Le constat dressé par la Banque mondiale est sans appel. La majorité des terres agricoles subit des contraintes biophysiques ou chimiques. En 2010, près de 38 % des ruraux en Afrique subsaharienne survivaient déjà sur des sols dégradés. Déforestation, surpâturage et irrégularité des pluies se conjuguent pour provoquer érosion, salinisation et baisse de fertilité.

Cette mauvaise santé des sols annihile les efforts de modernisation. Selon le Centre international de développement des engrais (IFDC), les semences améliorées ne permettent d’augmenter les rendements que de 28 % en Afrique, contre 88 % en Asie. « En conséquence et en termes de valeur absolue, les rendements des céréales restent excessivement faibles, avec des moyennes avoisinant 1,45 t/ha, comparées à des moyennes de 3,20 t/ha en Inde et à 6,08 t/ha en Chine, sans parler de la faible valeur nutritionnelle de certaines denrées produites », affirme l’IFDC.

Au-delà de la quantité, c’est aussi la valeur nutritionnelle des récoltes qui s’affaiblit, menaçant directement la santé publique.
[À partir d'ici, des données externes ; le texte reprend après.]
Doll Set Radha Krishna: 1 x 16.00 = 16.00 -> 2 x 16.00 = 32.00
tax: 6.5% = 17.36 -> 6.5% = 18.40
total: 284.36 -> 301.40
L’engrais seul ne suffira pas

Depuis la déclaration d’Abuja en 2006, les pays africains visent un objectif de 50 kg d’engrais par hectare. Mais l’usage exclusif de fertilisants minéraux montre ses limites. L’organisation AGRA révèle qu’environ 10 à 40 % des champs ne répondent plus aux engrais inorganiques. « Beaucoup de petits exploitants au Nigeria cultivent aujourd’hui sur des terres qui ne sont plus suffisamment fertiles, avec de faibles teneurs en nutriments et autres éléments essentiels, et parfois sur des sols à faible capacité de rétention. Aujourd’hui, le grand enjeu est de savoir comment régénérer et améliorer la santé des sols et leur teneur en nutriments, tout en veillant à ce que les agriculteurs connaissent la composition de leurs sols. Ceux-ci doivent comprendre quelles cultures se comporteront le mieux sur tel ou tel type de sol, et quel type d’amendement ou d’apport nutritif est le plus adapté à chaque profil de sol » explique Idris Rufus, directeur pays pour AGRA au Nigeria.
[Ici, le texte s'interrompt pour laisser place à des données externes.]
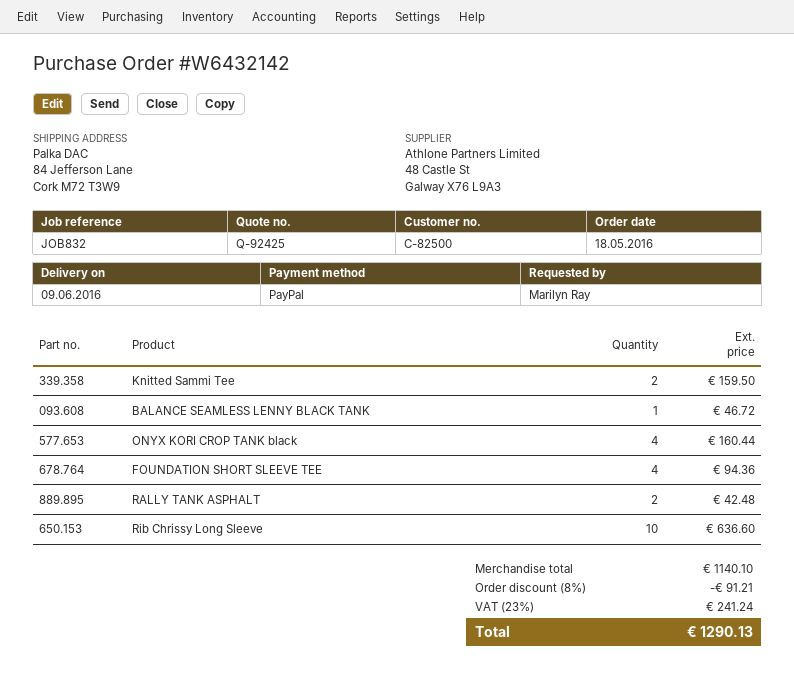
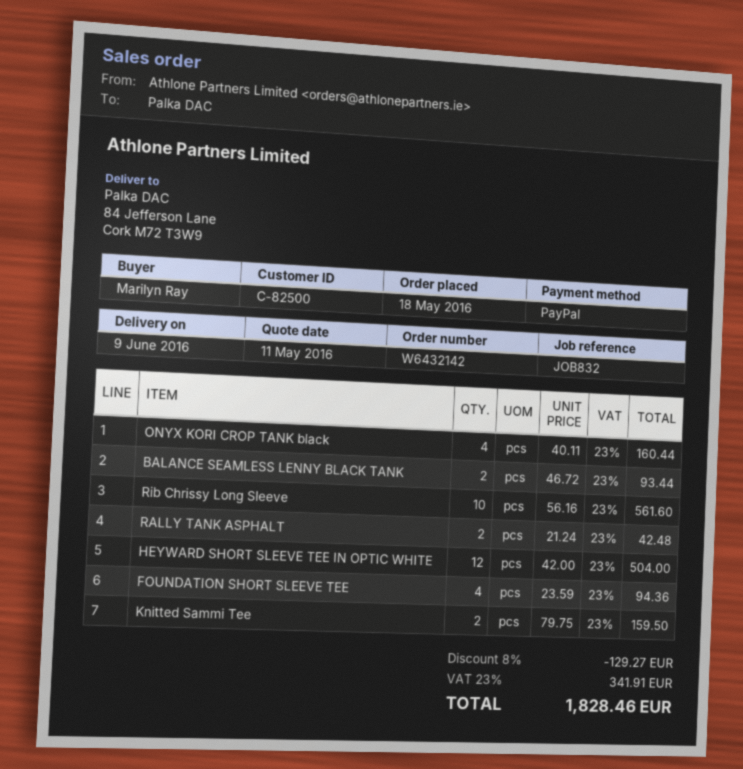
BALANCE SEAMLESS LENNY BLACK TANK: 1 for 46.72 -> 2 for 93.44
Rib Chrissy Long Sleeve: 10 for 636.60 -> 10 for 561.60
HEYWARD SHORT SLEEVE TEE IN OPTIC WHITE: none -> 12 for 504.00
discount: 8% = 91.21 -> 8% = 129.27
tax: 23% = 241.24 -> 23% = 341.91
total: 1290.13 -> 1828.46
Initiatives et stratégies 2024-2034 pour la riposte

Face à l’urgence, la mobilisation s’organise à plusieurs échelles notamment le Programme Soil Values (2024-2034), lancé avec l’appui des Pays-Bas, ce projet vise à restaurer 2 millions d’hectares dans le Sahel (Burkina Faso, Mali, Niger, Nord-Nigeria) au profit de 1,5 million de producteurs ; la Gestion Intégrée de la Fertilité des Sols (ISFM), une méthode combinant engrais minéraux, matière organique et outils numériques pour délivrer des conseils localisés plutôt que des recommandations génériques ; le plan AFSHAP, adopté à Nairobi en 2024, ce plan d’action continental sur 10 ans vise à inverser la dégradation des terres à l’échelle du continent.

Les défis de la mise en œuvre

Le chemin reste semé d’embûches. L’enclavement de certaines régions renchérit le coût des intrants, tandis que l’accès aux laboratoires d’analyse des sols demeure un luxe pour le petit producteur.
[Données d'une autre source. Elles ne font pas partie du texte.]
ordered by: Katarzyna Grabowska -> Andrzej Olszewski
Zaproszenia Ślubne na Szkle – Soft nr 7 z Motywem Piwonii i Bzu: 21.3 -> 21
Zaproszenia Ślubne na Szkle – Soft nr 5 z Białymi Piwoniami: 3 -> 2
Le renforcement des capacités humaines est l’autre grand chantier. Pour les experts, la transformation ne pourra se faire sans une armée d’agents de vulgarisation capables de traduire les données scientifiques en pratiques agricoles concrètes sur le terrain.

Dans un contexte de changement climatique et d’urbanisation galopante, la terre n’est plus seulement une ressource, elle est devenue une question de survie nationale.